En 1855, l’empereur Napoléon III nommait Mgr de Mazenod sénateur d’empire. Dès lors, l’évêque de Marseille monterait régulièrement à la capitale pour tenir sa place aux séances du sénat

Il eut également l’occasion d’y monter pour les événements concernant plus directement l’empereur et sa famille…

Notamment le baptême du prince impérial à Notre Dame de Paris. Le cérémoniaire se souvient…

Monsieur, vous êtes cérémoniaire de la cathédrale Notre Dame de Paris et à ce titre, vous avez l’occasion de rencontrer la plupart des évêques de France. Est-ce que vous avez quelques souvenirs sur Mgr de Mazenod ?

Si je me souviens de Monseigneur de Marseille ? Oh ! oui alors, et même qu’il a failli me faire devenir chèvre !

Comment cela ?

C’était à l’occasion du baptême du Prince Impérial, le fils de l’empereur Napoléon III.

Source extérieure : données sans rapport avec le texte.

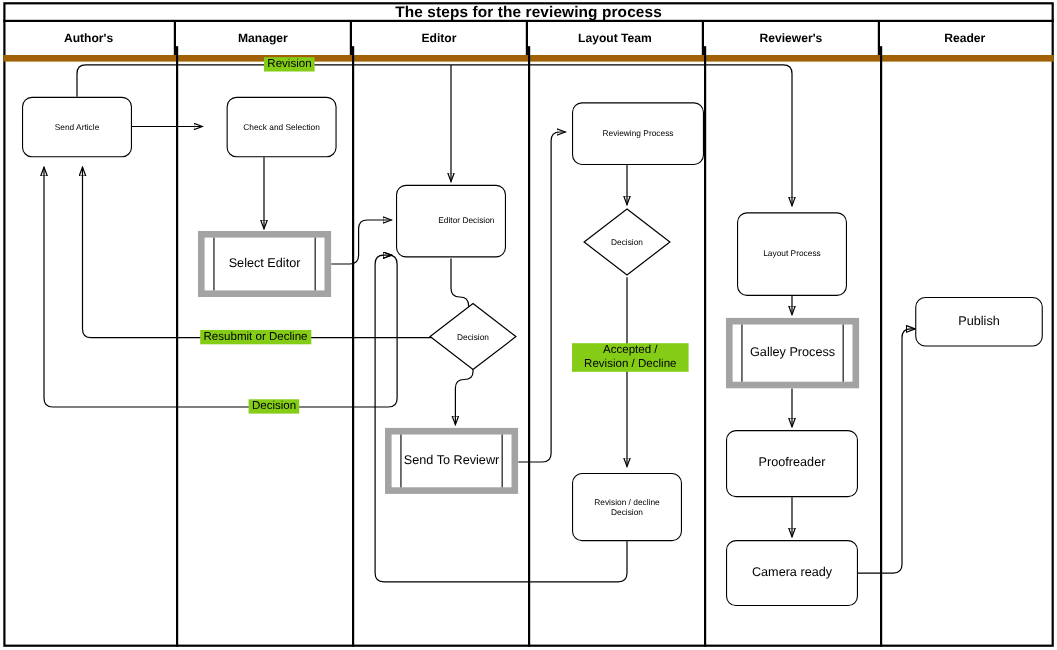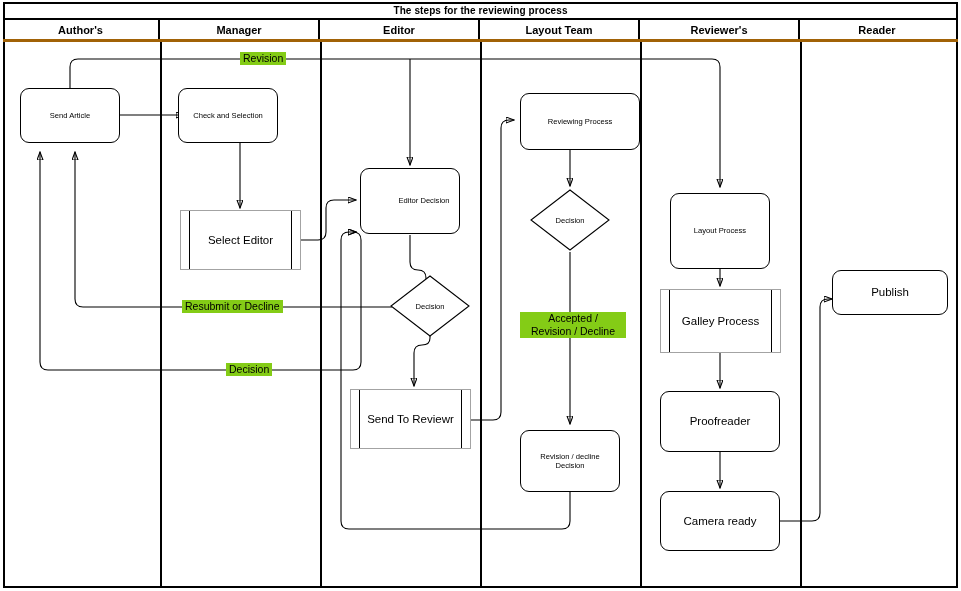--- a/index.html
+++ b/index.html
@@ -6,42 +6,42 @@
   body{font-family:"Liberation Sans", sans-serif;}
   #stage{position:relative;width:961px;height:591px;background:#ffffff;overflow:hidden;}
 
   
   .frame{position:absolute;left:3px;top:2px;width:955px;height:586px;
          border:2px solid #000;box-sizing:border-box;}
 
   .title-bar{position:absolute;left:3px;top:2px;width:955px;height:18px;
              border-bottom:2px solid #000;box-sizing:border-box;
              display:flex;align-items:center;justify-content:center;}
-  .title-bar span{font-size:10px;font-weight:bold;color:#000;letter-spacing:.1px;}
-
-  .header-row{position:absolute;left:3px;top:20px;width:955px;height:22px;
-              border-bottom:3px solid #a16207;box-sizing:border-box;display:flex;}
+  .title-bar span{font-size:14px;font-weight:bold;color:#000;letter-spacing:.1px;}
+
+  .header-row{position:absolute;left:3px;top:20px;width:955px;height:36px;
+              border-bottom:6px solid #a16207;box-sizing:border-box;display:flex;}
   .header-cell{height:100%;display:flex;align-items:center;justify-content:center;
                box-sizing:border-box;border-right:2px solid #000;}
   .header-cell:last-child{border-right:none;}
   .header-cell span{font-size:11px;font-weight:bold;color:#000;}
 
   
   .lane-div{position:absolute;top:42px;height:546px;width:2px;background:#000;}
 
   
   #wires{position:absolute;left:0;top:0;width:961px;height:591px;}
   #wires path,#wires line{fill:none;stroke:#000;stroke-width:1.1;}
 
   
   .node{position:absolute;box-sizing:border-box;background:#fff;
         display:flex;align-items:center;justify-content:center;text-align:center;
         color:#000;line-height:1.25;}
   .proc{border:1px solid #000;border-radius:9px;}
-  .sub{border:1px solid #a3a3a3;}
+  .sub{border:6px solid #a3a3a3;}
   .sub .barL,.sub .barR{position:absolute;top:0;bottom:0;width:1px;background:#000;}
   .sub .barL{left:8px;} .sub .barR{right:8px;}
   .fs-sm{font-size:7.6px;}
   .fs-md{font-size:11.5px;}
 
   .diamond{position:absolute;}
   .diamond svg{position:absolute;left:0;top:0;}
   .diamond .dlabel{position:absolute;left:0;top:0;width:100%;height:100%;
                    display:flex;align-items:center;justify-content:center;
                    font-size:7.6px;color:#000;}
@@ -128,21 +128,21 @@
 
     <path d="M720,452 V488" marker-end="url(#ah)"></path>
 
     <path d="M780,521 H812 Q820,521 820,513 V307 Q820,299 828,299 H832" marker-end="url(#ah)"></path>
   </svg>
 
   <div class="node proc fs-sm" style="left:20px;top:88px;width:100px;height:55px;">
     <span>Send Article</span>
   </div>
 
-  <div class="node proc fs-sm" style="left:178px;top:88px;width:100px;height:55px;">
+  <div class="node proc fs-sm" style="left:206px;top:88px;width:100px;height:55px;">
     <span>Check and Selection</span>
   </div>
 
   <div class="node sub fs-md" style="left:180px;top:210px;width:121px;height:60px;position:absolute;">
     <div class="barL"></div>
     <div class="barR"></div>
     <span>Select Editor</span>
   </div>
 
   <div class="node proc fs-sm" style="left:360px;top:168px;width:100px;height:66px;padding-left:28px;">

Vous nous rappelez la date, s’il vous plaît !

On ne peut pas oublier un jour pareil. C’était le 14 juin 1854.

Une grande fête ?

Oh oui ! Et même que la cathédrale n’avait pas connu une fête pareille depuis le couronnement de l’autre empereur, Napoléon le grand, le 2 décembre 1804. Il y avait des centaines d’invités, des altesses royales et impériales, des ambassadeurs, des maréchaux, tous les cardinaux, des archevêques des évêques, et même le légat qui représentait le Saint Père en personne. C’était un vrai casse-tête pour le chef du protocole pour placer tout le monde dans le bon ordre, sans vexer personne !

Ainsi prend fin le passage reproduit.